HA-MRSE belonging to ST2, ST5, or ST215 was isolated from several fomites in the ICU. There is increasing evidence that environmental colonization may play a significant role in the transmission of MDR bacteria such as MRSA and VRE [33, 34], whereas data is limited regarding the contribution of environmental colonization to the spread of S. epidermidis [35-37]. Studies have shown that Staphylococcus spp. constitute an important part of the microbiota colonizing the hospital environment [38]. This is apparent even after routine daily cleaning or after adding copper to surfaces that are frequently touched in hospital settings [39, 40]. However, the cited reports do not include information about species identification or molecular epidemiology. Further studies are needed to evaluate the contribution of environmental colonization to the dissemination of HA-MRSE genotypes.

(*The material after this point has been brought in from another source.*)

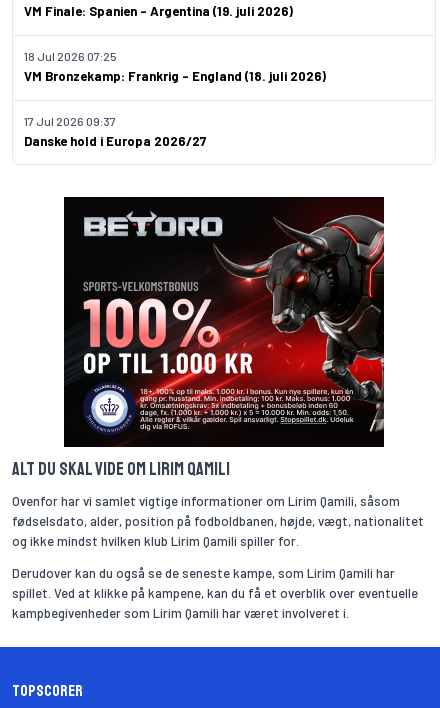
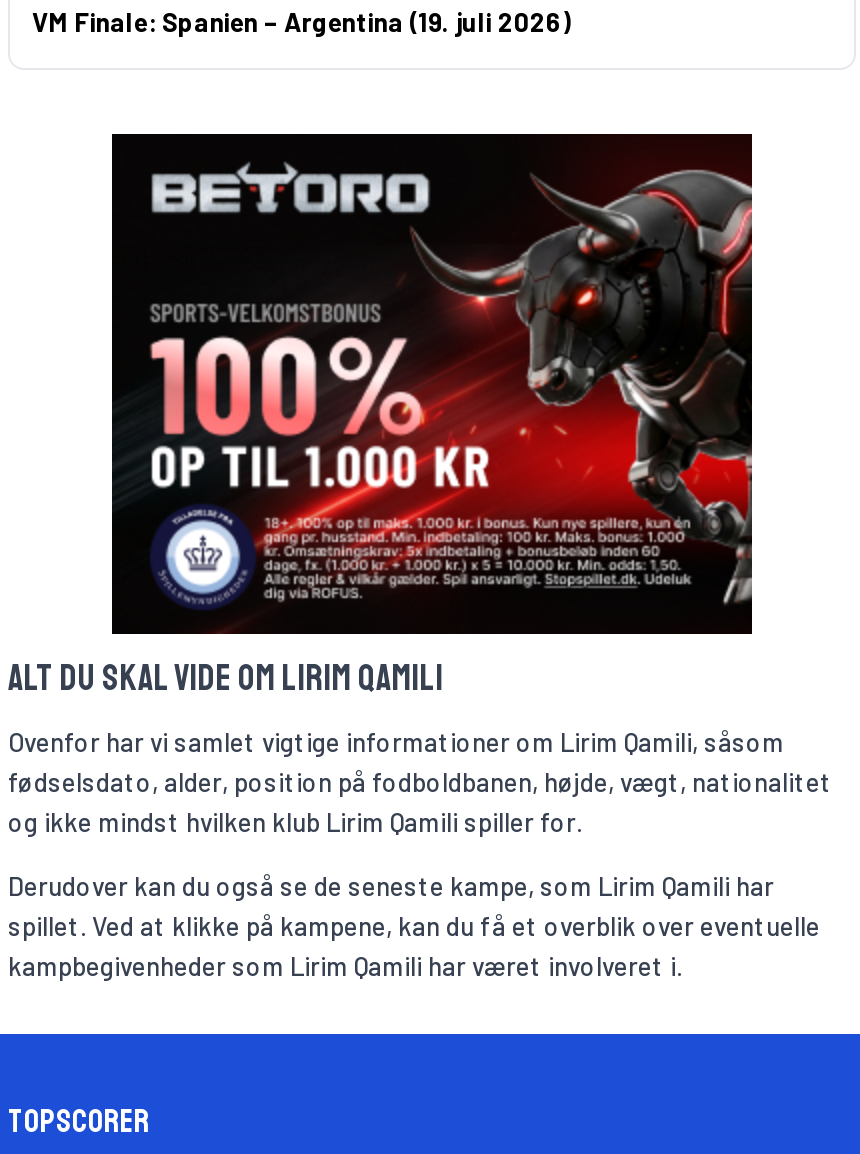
- 18 Jul 2026 07:25

- VM Bronzekamp: Frankrig – England (18. juli 2026)

- 17 Jul 2026 09:37

- Danske hold i Europa 2026/27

The present investigation has several potential limitations. First, MRSE were used exclusively as a marker of HA-strains and thereby excluded the possibility of detecting genetically closely related methicillin-susceptible S. epidermidis. Secondly, this was a single-centre study performed at a county hospital level including a limited number of patients, some hospitalized for only 1 or 2 days. Lastly, to address our hypothesis, we genotyped only a subset of the identified MRSE isolates. Hence, we did not obtain a complete overview of the molecular epidemiology of these strains. All of these factors may limit the generalizability of the current results. However, although a limited number of patients were evaluated, the number of isolates included for the majority of patients was substantial which provided more detailed information of the molecular epidemiology in each studied patient. New less cumbersome genotyping techniques would indeed facilitate future surveys aiming at a more complete picture of the S. epidermidis colonization dynamics in the healthcare setting.

Conclusion

In conclusion, our findings suggest that patients referred from other hospitals, HCWs and the hospital environment serve as important reservoirs for HA-MRSE. These genotypes colonized the majority of newly admitted patients within 3 days of hospitalisation. Further studies are needed to confirm the present results, which may have implications for infection control measures aiming at reducing HA-MRSE transmission in the healthcare setting.